Importance of spatially structured environmental heterogeneity in controlling microbial community composition at small spatial scales in an agricultural field

Spatial heterogeneity is an inherent feature of soils that has significant functional implications, particularly when the activities of soil microbial communities are considered. The main goal of this study was to determine the physical–chemical properties best correlated with changes in microbial community composition in an agricultural ecosystem, as part of an effort to better understand what environmental factors control the distribution and organization of soil microbes. In addition, we sought to determine: (i) whether these factors vary depending on the spatial extent considered, and (ii) whether different subsets of the microbial community were linked with different environmental variables. This analysis was conducted in a spatially explicit manner via a series of Mantel and partial Mantel tests to examine the relationship between the microbial community and the soil microenvironment while controlling for any shared spatial structure. Two-hundred soil samples were collected with separation distances ranging from 2.5 cm to 11 m, and the multi-scale spatial distributions of soil carbon (C), nitrogen (N), organic matter (OM), texture, and bacterial abundance were compared with previously published analyses of microbial community structure. The results of the spatial analysis of soil properties were similar to those obtained for the microbial communities, and considerable spatial structure was detected, even at very small scales (i.e., ≤40 cm).
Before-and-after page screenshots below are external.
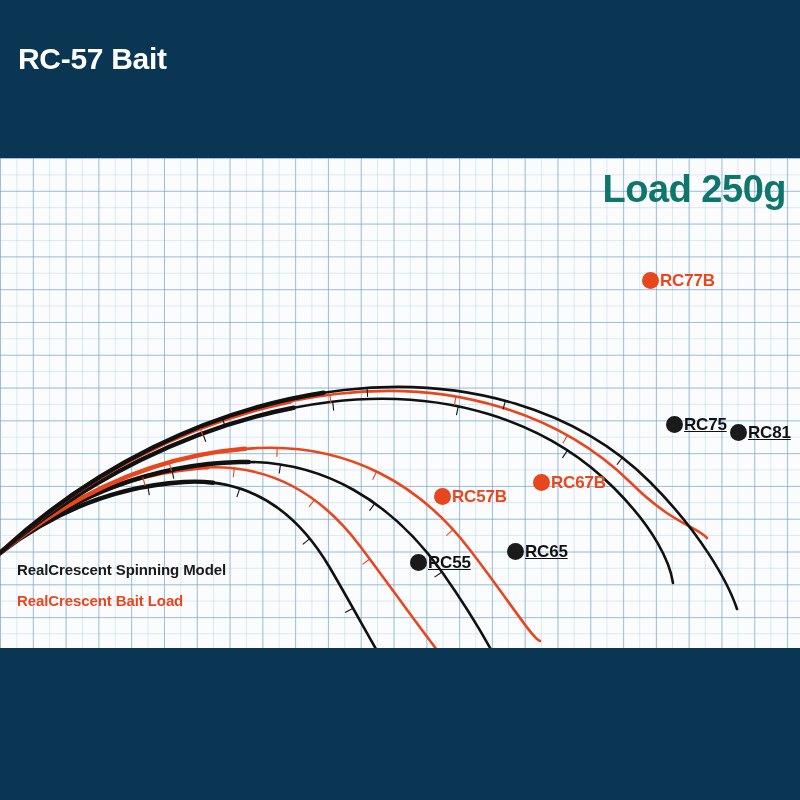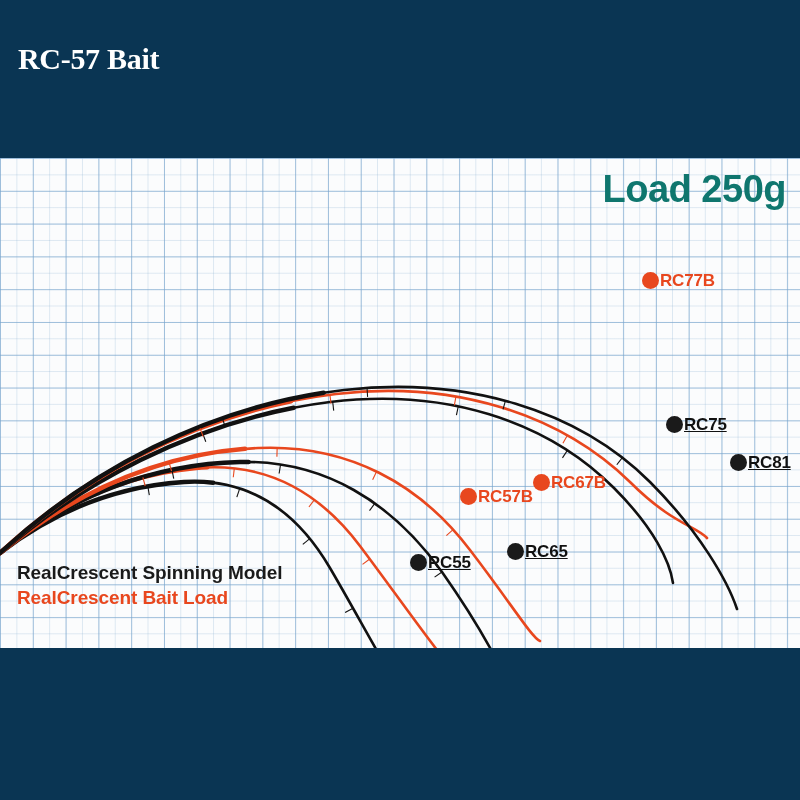--- a/index.html
+++ b/index.html
@@ -23,21 +23,20 @@
     background: #0a3553;
   }
 
   
   #title-bar {
     position: absolute;
     left: 0; top: 0;
     width: 800px;
     height: 158px;
     background: #0a3553;
-    font-family: Liberation Serif, serif;
   }
   #product-title {
     position: absolute;
     left: 18px;
     top: 44px;
     color: #ffffff;
     font-size: 30px;
     font-weight: bold;
     letter-spacing: -0.3px;
     line-height: 1;
@@ -119,24 +118,25 @@
   .tip-marker.bait .tip-label { color: #e8471e; }
 
   
   #legend {
     position: absolute;
     left: 17px;
     bottom: 38px;
     line-height: 1.28;
   }
   .legend-row {
-    font-size: 19px;
+    font-size: 15px;
     font-weight: bold;
     white-space: nowrap;
     letter-spacing: -0.1px;
+    margin-top: 12px;
   }
   .legend-row.spinning { color: #1a1a1a; }
   .legend-row.bait { color: #e8471e; }
 </style>
 </head>
 <body>
 
 <div id="stage">
 
   <div id="title-bar">
@@ -195,41 +195,41 @@
         </g>
     </svg>
 
     <div id="load-caption">Load 250g</div>
 
     <div id="tip-markers">
         <div class="tip-marker spin" style="left: 410px; top: 396px;">
           <span class="tip-dot"></span>
           <span class="tip-label">RC55</span>
         </div>
-        <div class="tip-marker bait" style="left: 460px; top: 330px;">
+        <div class="tip-marker bait" style="left: 434px; top: 330px;">
           <span class="tip-dot"></span>
           <span class="tip-label">RC57B</span>
         </div>
         <div class="tip-marker spin" style="left: 507px; top: 369px; margin-top: 16px;">
           <span class="tip-dot"></span>
           <span class="tip-label">RC65</span>
         </div>
         <div class="tip-marker bait" style="left: 533px; top: 316px;">
           <span class="tip-dot"></span>
           <span class="tip-label">RC67B</span>
         </div>
         <div class="tip-marker spin" style="left: 666px; top: 258px;">
           <span class="tip-dot"></span>
           <span class="tip-label">RC75</span>
         </div>
         <div class="tip-marker bait" style="left: 642px; top: 114px;">
           <span class="tip-dot"></span>
           <span class="tip-label">RC77B</span>
         </div>
-        <div class="tip-marker spin" style="left: 730px; top: 296px;">
+        <div class="tip-marker spin" style="left: 730px; top: 266px;">
           <span class="tip-dot"></span>
           <span class="tip-label">RC81</span>
         </div>
       </div>
 
     <div id="legend">
       <div class="legend-row spinning">RealCrescent Spinning Model</div>
       <div class="legend-row bait">RealCrescent Bait Load</div>
     </div>
 

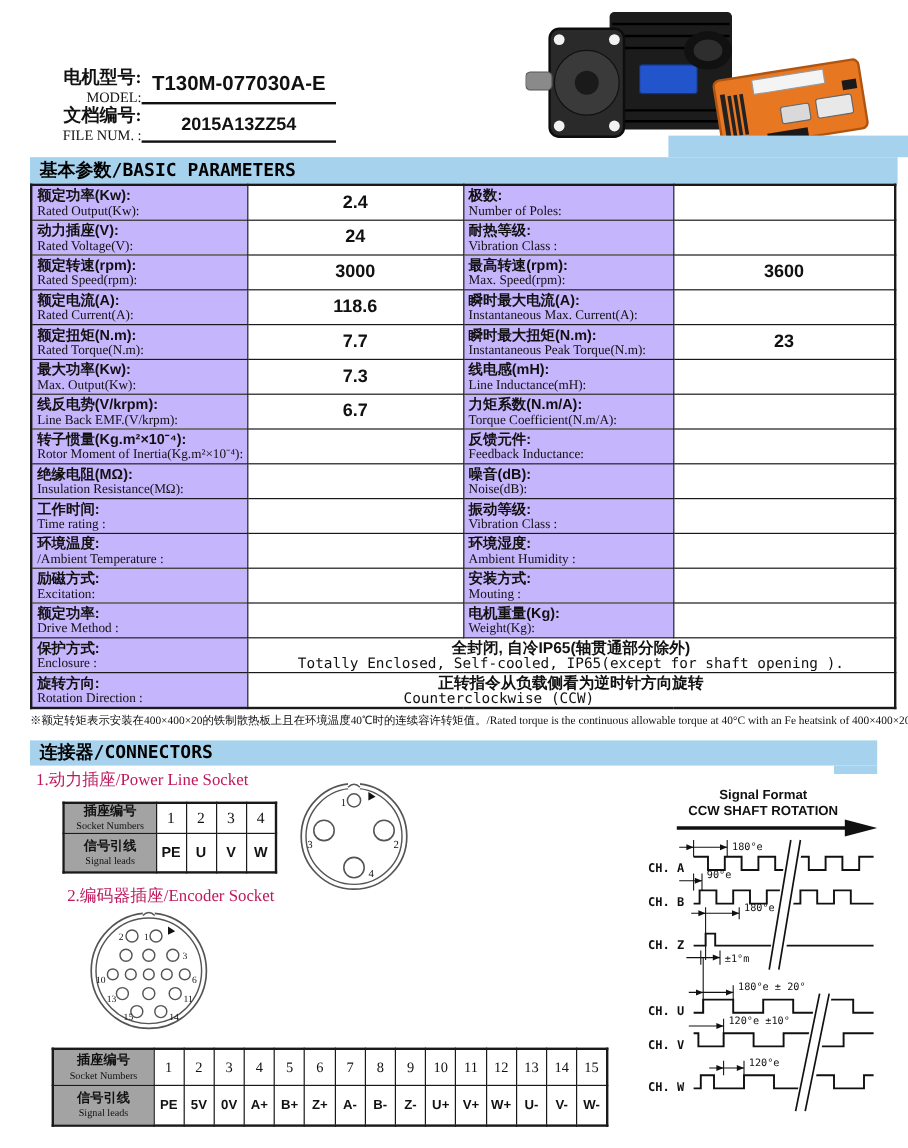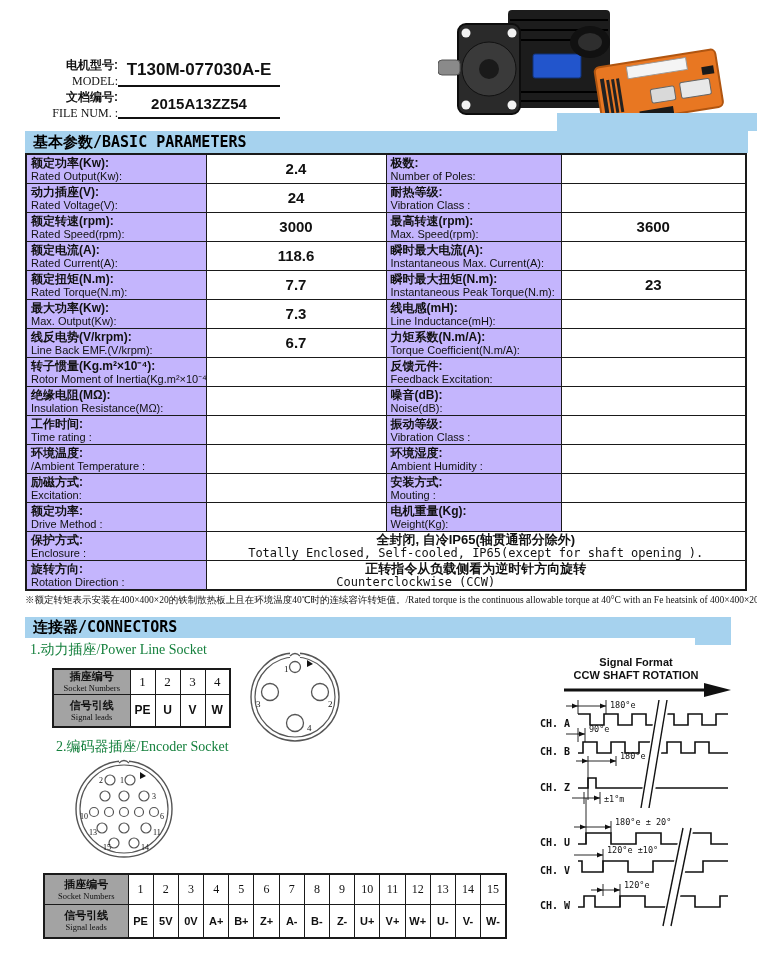--- a/index.html
+++ b/index.html
@@ -1,21 +1,21 @@
 <!DOCTYPE html>
 <html><head>
 <meta charset="utf-8">
 <style>
   html,body{margin:0;padding:0;background:#fff;}
   .page{position:relative;width:757px;height:957px;background:#ffffff;overflow:hidden;
         font-family:"Liberation Serif",serif;color:#111;}
 
   
   .hdr-label{position:absolute;text-align:right;width:88px;}
-  .hdr-label .zh{font-family:Liberation Sans, sans-serif;font-weight:bold;font-size:12px;line-height:17px;}
+  .hdr-label .zh{font-family:Liberation Serif, serif;font-weight:bold;font-size:15px;line-height:17px;}
   .hdr-label .en{font-family:"Liberation Serif",serif;font-size:12px;line-height:14px;}
   .hdr-value{position:absolute;left:118px;width:162px;border-bottom:2px solid #111;
              text-align:center;font-family:"Liberation Sans",sans-serif;font-weight:bold;}
   #model-value{top:55px;height:30px;font-size:17px;line-height:30px;}
   #file-value{top:90px;height:27px;font-size:15px;line-height:27px;}
   #model-label{top:57px;left:30px;}
   #file-label{top:89px;left:30px;}
 
   
   .band{position:absolute;background:#a6d2ee;display:flex;align-items:center;
@@ -26,33 +26,33 @@
   #band-conn{left:25px;top:617px;width:706px;height:21px;}
   #band-conn-step{position:absolute;left:695px;top:638px;width:36px;height:7px;background:#a6d2ee;}
 
   
   #params-table{position:absolute;left:25px;top:153px;border-collapse:collapse;table-layout:fixed;
                 width:720px;border:2px solid #1a1a1a;}
   #params-table td{border:1px solid #1a1a1a;padding:0 4px;overflow:hidden;box-sizing:border-box;}
   #params-table tr{height:29px;}
   #params-table td.lbl{background:#c4b5fd;}
   td.lbl .zh{font-family:"Liberation Sans",sans-serif;font-weight:bold;font-size:12px;line-height:14px;white-space:nowrap;}
-  td.lbl .en{font-family:Liberation Sans, sans-serif;font-size:11px;line-height:12px;white-space:nowrap;}
+  td.lbl .en{font-family:Liberation Serif, serif;font-size:11px;line-height:12px;white-space:nowrap;}
   td.val{text-align:center;font-family:"Liberation Sans",sans-serif;font-weight:bold;font-size:15px;}
   tr.spec{height:32px;}
   td.merged{text-align:center;}
   td.merged .zh{font-family:"Liberation Sans",sans-serif;font-weight:bold;font-size:13px;line-height:15px;}
   td.merged .en{font-family:"DejaVu Sans Mono",monospace;font-size:12px;line-height:13px;}
 
   
   #footnote{position:absolute;left:25px;top:594px;width:725px;font-size:9.5px;
             font-family:"Liberation Serif",serif;white-space:nowrap;}
 
   
-  .sub-title{position:absolute;font-size:14px;font-family:"Liberation Serif",serif;color:#15803d;}
+  .sub-title{position:absolute;font-size:14px;font-family:"Liberation Serif",serif;color:#be185d;}
   #power-title{left:30px;top:641px;}
   #encoder-title{left:30px;top:738px;margin-left:26px;}
 
   
   .socket-table{position:absolute;border-collapse:collapse;table-layout:fixed;border:2px solid #1a1a1a;}
   .socket-table td{border:1px solid #1a1a1a;text-align:center;padding:0;box-sizing:border-box;overflow:hidden;}
   .socket-table td.slbl{background:#a3a3a3;}
   .slbl .zh{font-family:"Liberation Sans",sans-serif;font-weight:bold;font-size:11px;line-height:13px;}
   .slbl .en{font-family:"Liberation Serif",serif;font-size:8.5px;line-height:10px;}
   .num-cell{font-family:"Liberation Serif",serif;font-size:13px;}
@@ -227,21 +227,21 @@
     </tr>
 
     <tr>
       <td class="lbl">
         <div class="zh">转子惯量(Kg.m²×10⁻⁴):</div>
         <div class="en">Rotor Moment of Inertia(Kg.m²×10⁻⁴):</div>
       </td>
       <td class="val"></td>
       <td class="lbl">
         <div class="zh">反馈元件:</div>
-        <div class="en">Feedback Excitation:</div>
+        <div class="en">Feedback Inductance:</div>
       </td>
       <td class="val"></td>
     </tr>
 
     <tr>
       <td class="lbl">
         <div class="zh">绝缘电阻(MΩ):</div>
         <div class="en">Insulation Resistance(MΩ):</div>
       </td>
       <td class="val"></td>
A strong link between the microbial community and the soil physical–chemical properties was established, and different subsets of the microbial community responded differently to the various environmental properties. C and N affected the widest portion of the microbial community, while patterns in OM distribution and soil texture were selectively correlated with specific groups of microbes. Collectively, these results demonstrate the value of considering multiple spatial scales when studying community–environment interactions, and that one's interpretation of these relationships is critically dependent on the scale of the investigation and the aspect of the community considered. Understanding how microbial communities develop and organize will help scientists interpret the interplay of dispersal, disturbance, and local dynamics in spatial mosaics, and may have important implications for land management following natural disturbances or human alterations.